### Given entries
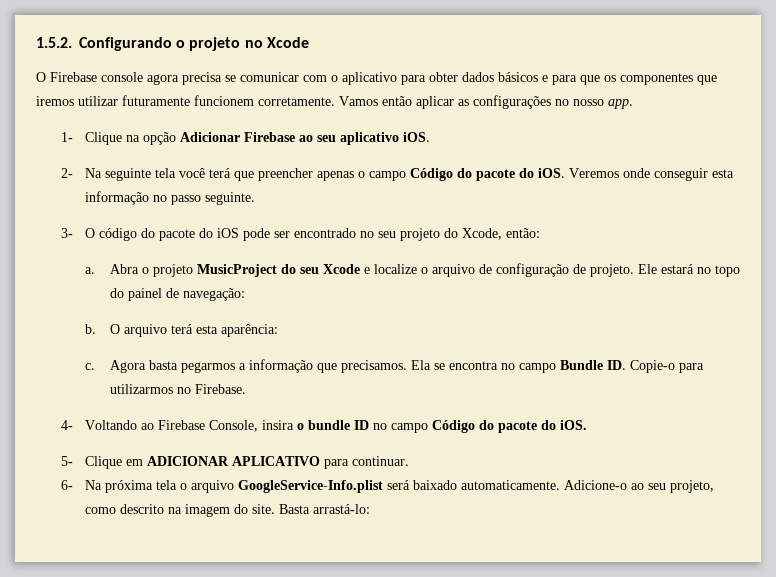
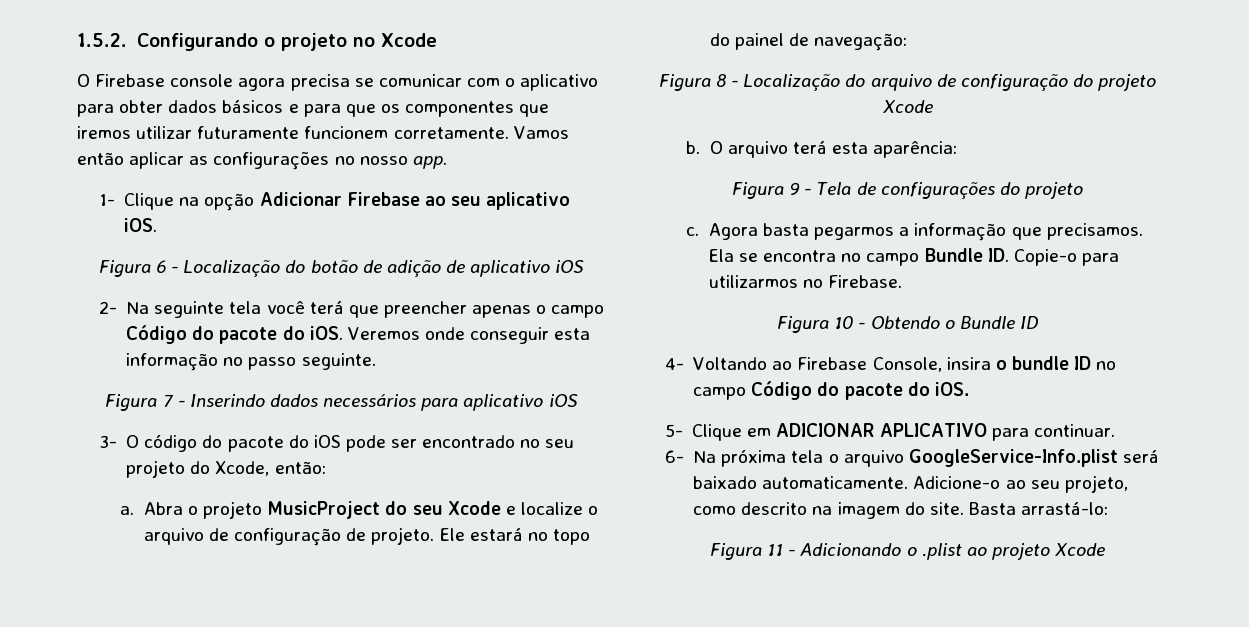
+ Figura 6 - Localização do botão de adição de aplicativo iOS
+ Figura 7 - Inserindo dados necessários para aplicativo iOS
+ Figura 8 - Localização do arquivo de configuração do projeto Xcode
+ Figura 9 - Tela de configurações do projeto
+ Figura 10 - Obtendo o Bundle ID
+ Figura 11 - Adicionando o .plist ao projeto Xcode

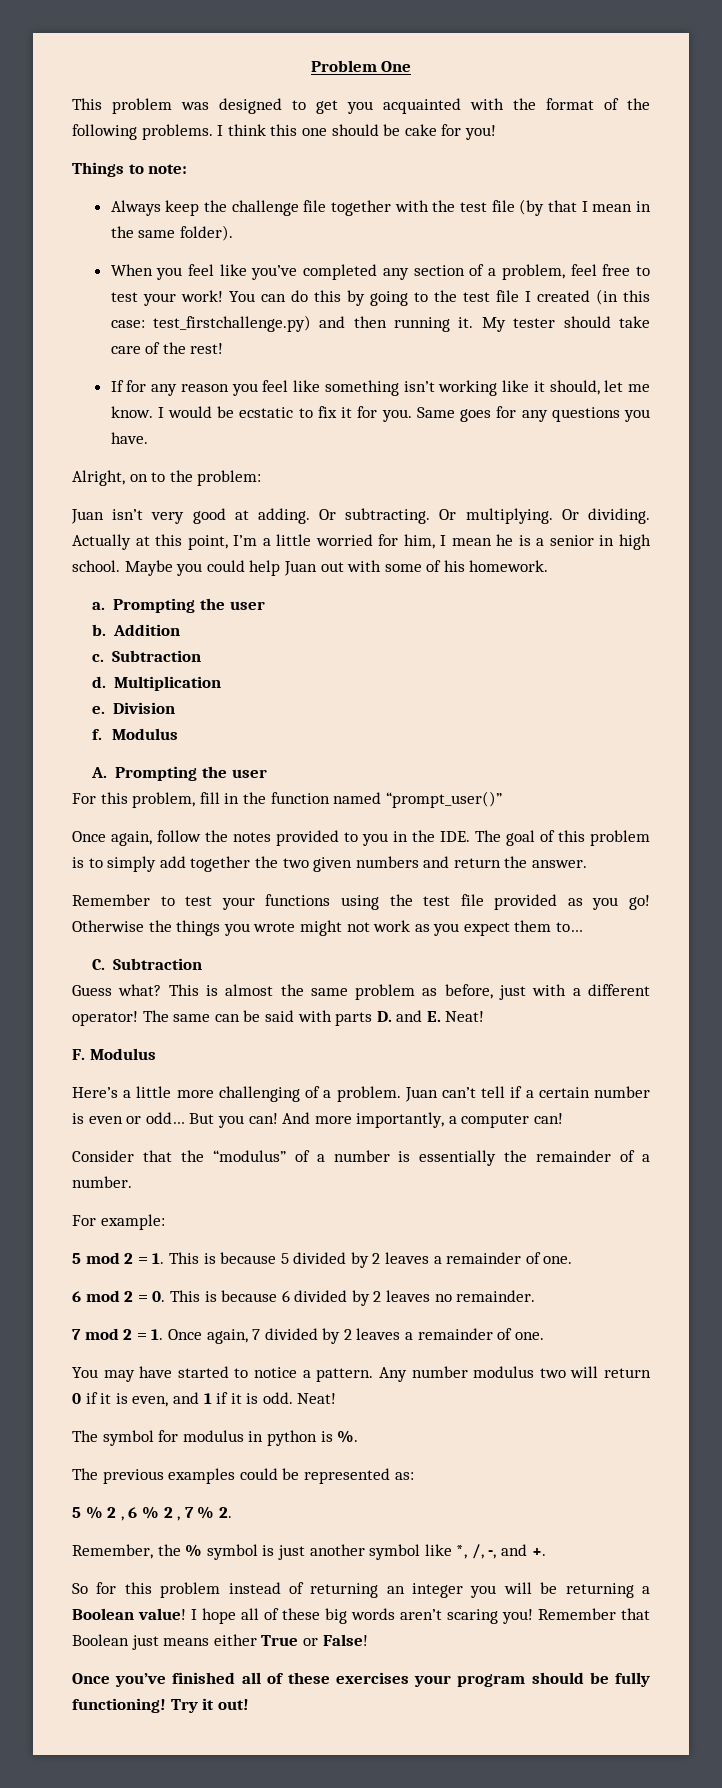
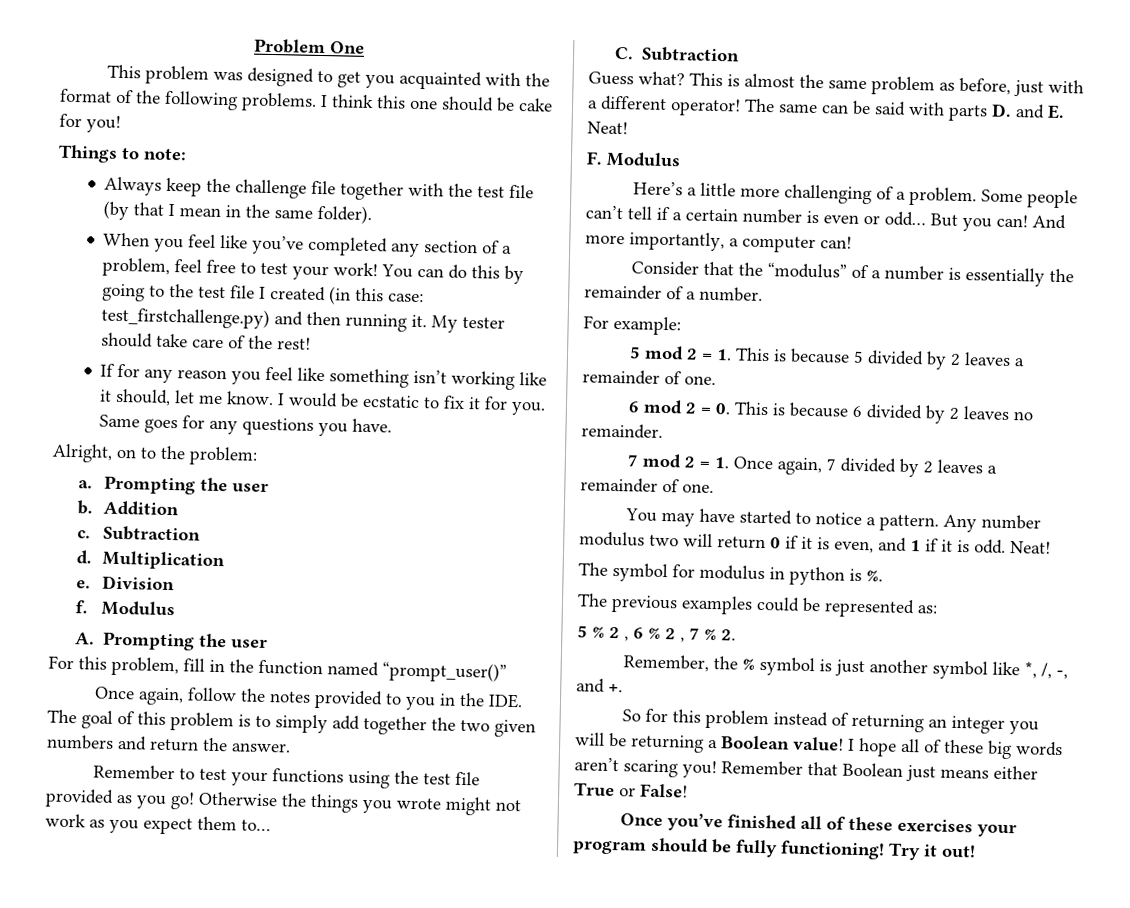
- Juan isn’t very good at adding. Or subtracting. Or multiplying. Or dividing. Actually at this point, I’m a little worried for him, I mean he is a senior in high school. Maybe you could help Juan out with some of his homework.
- Juan can’t tell if a certain number is even or odd…
+ Some people can’t tell if a certain number is even or odd…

### What needs to be done
From the first line to the last, output the records exactly without pictures.

### Problem solution
+ Figura 6 - Localização do botão de adição de aplicativo iOS
+ Figura 7 - Inserindo dados necessários para aplicativo iOS
+ Figura 8 - Localização do arquivo de configuração do projeto Xcode
+ Figura 9 - Tela de configurações do projeto
+ Figura 10 - Obtendo o Bundle ID
+ Figura 11 - Adicionando o .plist ao projeto Xcode

- Juan isn’t very good at adding. Or subtracting. Or multiplying. Or dividing. Actually at this point, I’m a little worried for him, I mean he is a senior in high school. Maybe you could help Juan out with some of his homework.
- Juan can’t tell if a certain number is even or odd…
+ Some people can’t tell if a certain number is even or odd…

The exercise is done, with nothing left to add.